As the clock ticks toward 2050 and the world population progresses toward an estimated 50 billion, countless daily discussions occur on how humankind can be more sustainable. This is especially true for the agriculture industry.
Poultry’s progress toward sustainability
Sustainability, in its simplest form, is meeting the needs of the present without compromising the ability of future generations to meet their needs.
The poultry industry’s sustainability journey has a long history. A 2017 Agricultural Systems Journal article detailed the results of a 45-year, retrospective analysis of the poultry industry. Using life cycle assessment (LCA) methodology, it demonstrated the production of poultry required 39 to 78% fewer resources and carried 26 to 50% less environmental impact potential in 2010 than in 1965.
The U.S. Roundtable for Sustainable Poultry & Eggs
The LCA wasn’t performed to declare the poultry industry ended its pursuit of greater sustainability. It is a benchmark of the industry’s position and will be used to prioritize future efforts. The LCA was the historical foundation of an initiative that began late in 2014 to create the U.S. Roundtable for Sustainable Poultry & Eggs (US-RSPE). Now in its third full year of existence, the US-RSPE just announced the development of a framework to report on the sustainability of the chicken, egg and turkey supply chain in the U.S.
The UN’s sustainability objectives
At about the same time, the United Nations (U.N.) was working on a plan to advance sustainable development around the world. The U.N. plan to elevate the economic, social and environmental positions of all humans is based on 17 so-called sustainable development goals (SDGs) deemed critical in achieving world-wide sustainable development by 2030. To make progress on the 2030 commitment, the U.N. announced in 2019 that it would host a food systems summit expected to deliver progress on all 17 SDGs. A preliminary summit was scheduled to take place in Rome in July 2021.
In order to engage a diverse group of participants, the U.N. is encouraging dialogs to identify ideas, solutions and partnerships. These dialogs will occur on a global level, at national levels and independent levels. Ideally, the outcome of these dialogs will inform the decision-makers that convene in 2021 to presumably develop a roadmap to meet the 2030 commitments.
A vegetarian agenda?
One troubling component of the messaging leading up to the 2021 summit is what may be an endorsement of a so-called planetary health diet such as the diet endorsed by the EAT-Lancet Commission on Food, Planet, Health. That diet recommends including only small amounts of meat or fish occasionally.

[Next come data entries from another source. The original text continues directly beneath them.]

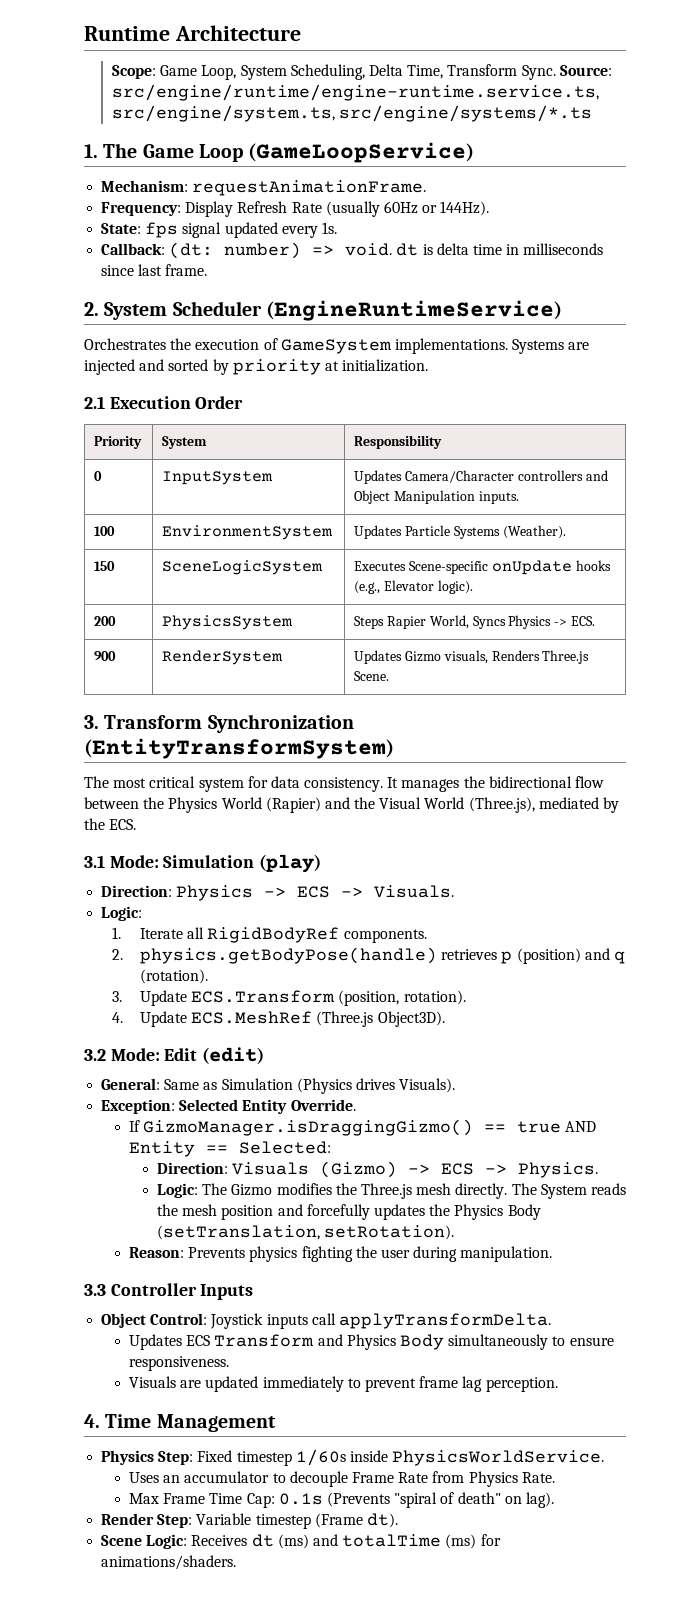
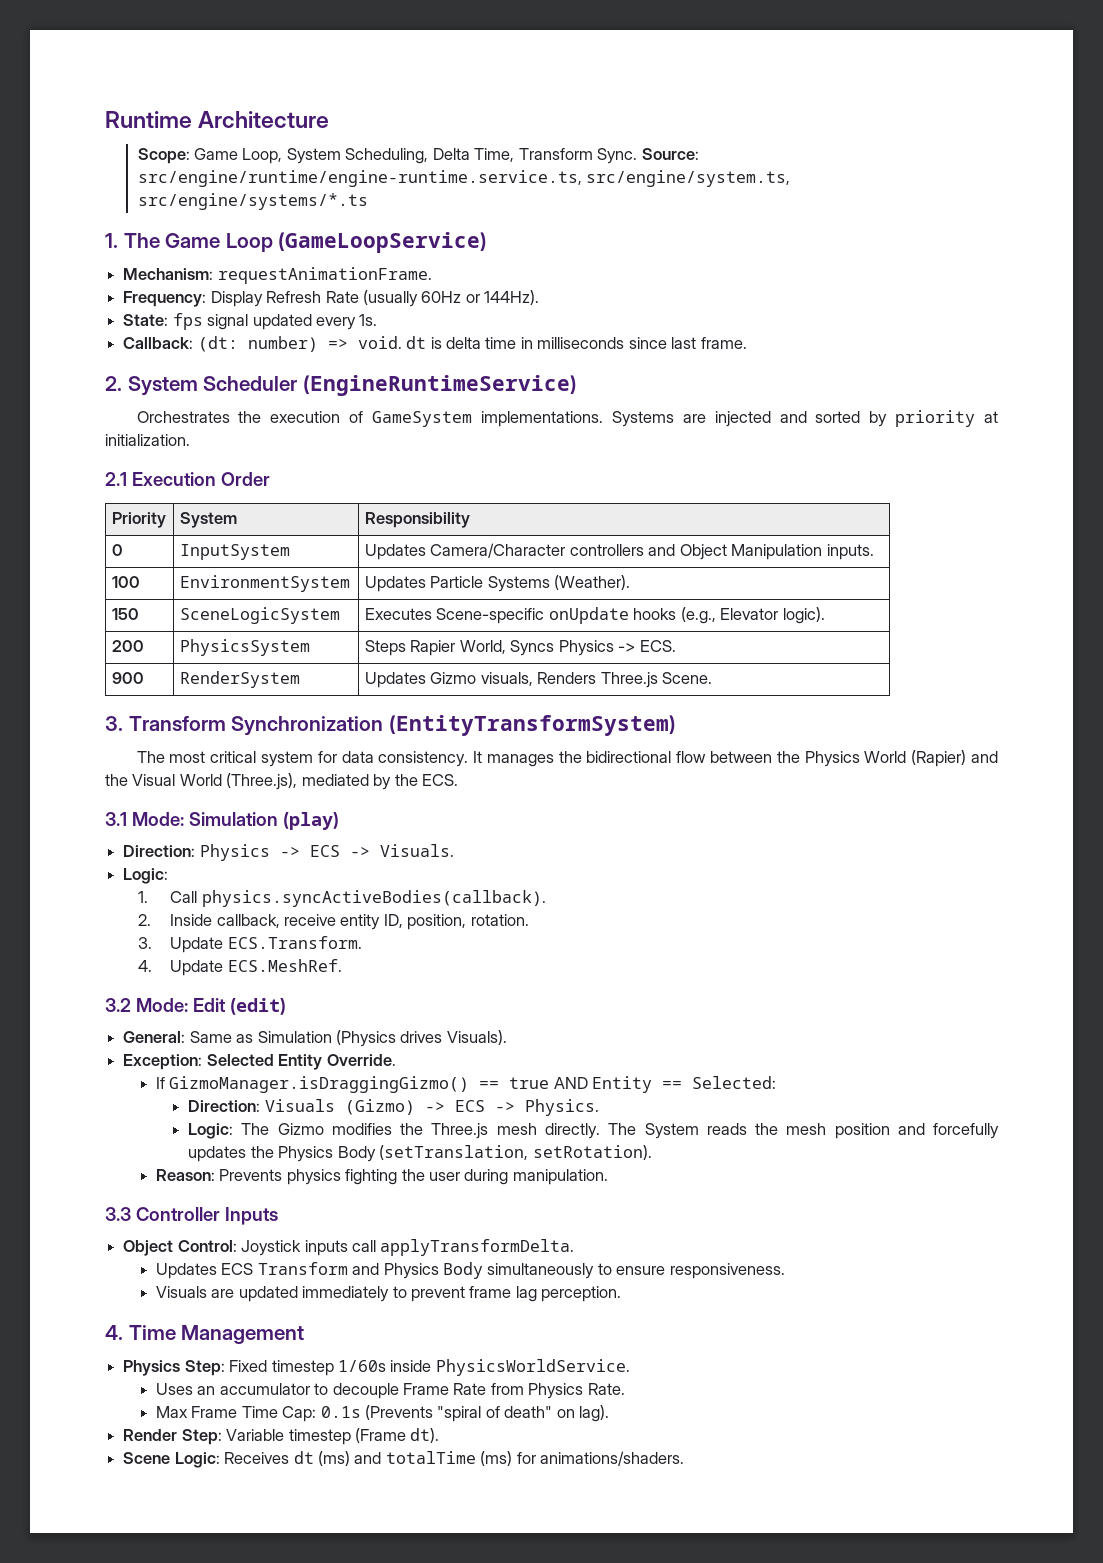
- 1. Iterate all RigidBodyRef components.
- 2. physics.getBodyPose(handle) retrieves p (position) and q (rotation).
+ 1. Call physics.syncActiveBodies(callback).
+ 2. Inside callback, receive entity ID, position, rotation.
- 3. Update ECS.Transform (position, rotation).
+ 3. Update ECS.Transform.
- 4. Update ECS.MeshRef (Three.js Object3D).
+ 4. Update ECS.MeshRef.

This recommendation was made despite the report’s acknowledgement that the consumption of white meat — like poultry and fish — was not associated with increased mortality. Furthermore, the report outlines the benefit of adding meat to the diet of low-income populations, because the addition of meat or other major protein sources is likely to mitigate micronutrient deficiencies and have metabolic benefits by reducing high glycemic load. Never mind that 80% of the authors that developed the report supported vegetarian diets.
The aspirational goals of the 2030 commitments are noble. We can all agree ensuring equal opportunity to all mankind is righteous. However, undervaluing the role the poultry and egg industries can play in meeting those goals while advancing so many SDG’s — poverty, zero hunger, good health and well-being to name a few — is puzzling.